── Data to use

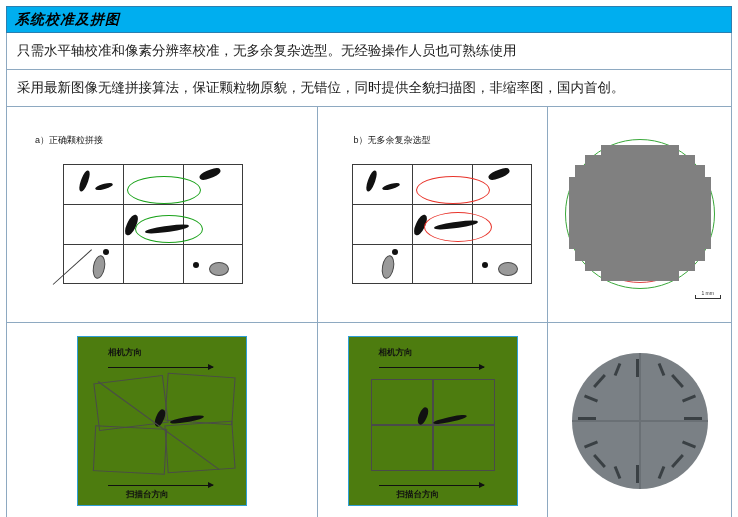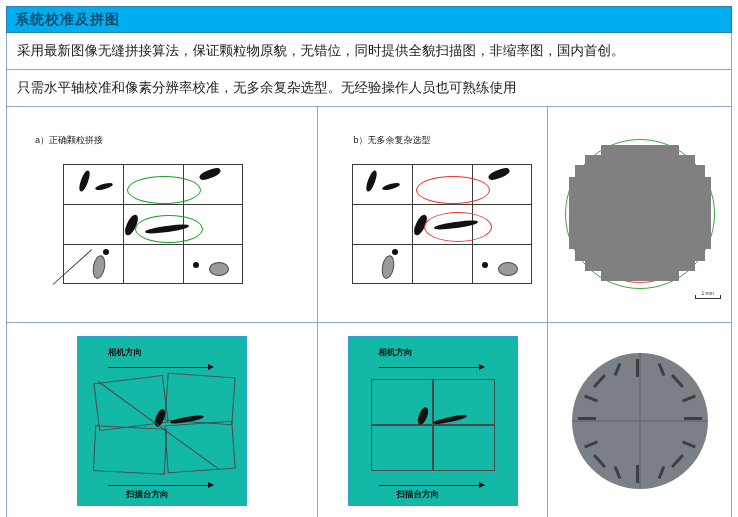--- a/index.html
+++ b/index.html
@@ -40,10 +40,11 @@
     vertical-align: middle;
   }
   .title-text {
-    color: #0c4a6e;
+    color: #000000;
     font-size: 14px;
     font-weight: bold;
     letter-spacing: 1px;
+    font-style: italic;
   }
 
   

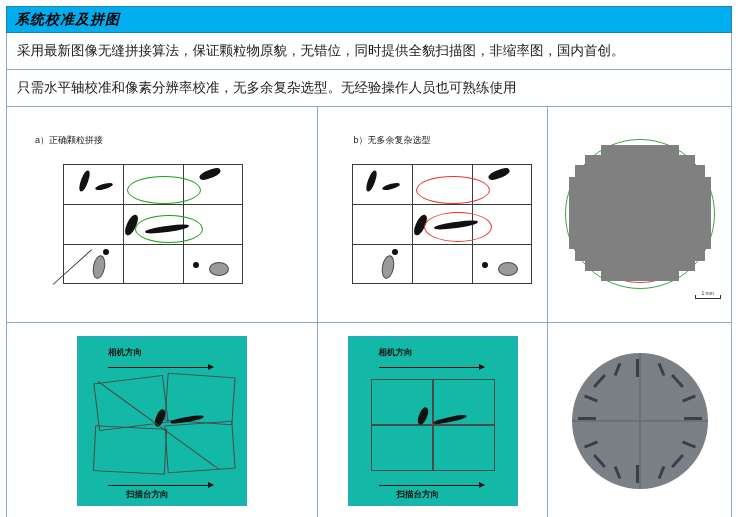--- a/index.html
+++ b/index.html
@@ -259,13 +259,13 @@
 
     <tr>
       <td class="text-cell" colspan="3">
-        <span class="body-text">采用最新图像无缝拼接算法，保证颗粒物原貌，无错位，同时提供全貌扫描图，非缩率图，国内首创。</span>
+        <span class="body-text">只需水平轴校准和像素分辨率校准，无多余复杂选型。无经验操作人员也可熟练使用</span>
       </td>
     </tr>
 
     <tr>
       <td class="text-cell" colspan="3">
-        <span class="body-text">只需水平轴校准和像素分辨率校准，无多余复杂选型。无经验操作人员也可熟练使用</span>
+        <span class="body-text">采用最新图像无缝拼接算法，保证颗粒物原貌，无错位，同时提供全貌扫描图，非缩率图，国内首创。</span>
       </td>
     </tr>
 

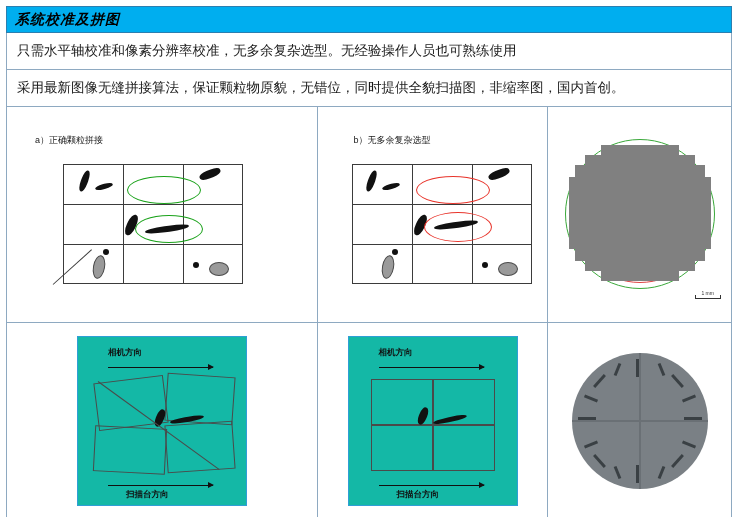--- a/index.html
+++ b/index.html
@@ -207,7 +207,7 @@
   .bluebox {
     position: relative;
     border: 1px solid #2f9fd6;
-    background: #14b8a6;
+    background: #4d7c0f;
     box-sizing: border-box;
   }
   .dlabel {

────

### Work task
Only lines with the word "body" are wanted; pull each of them from the records.

### Answer space
-        <span class="body-text">采用最新图像无缝拼接算法，保证颗粒物原貌，无错位，同时提供全貌扫描图，非缩率图，国内首创。</span>
+        <span class="body-text">只需水平轴校准和像素分辨率校准，无多余复杂选型。无经验操作人员也可熟练使用</span>
-        <span class="body-text">只需水平轴校准和像素分辨率校准，无多余复杂选型。无经验操作人员也可熟练使用</span>
+        <span class="body-text">采用最新图像无缝拼接算法，保证颗粒物原貌，无错位，同时提供全貌扫描图，非缩率图，国内首创。</span>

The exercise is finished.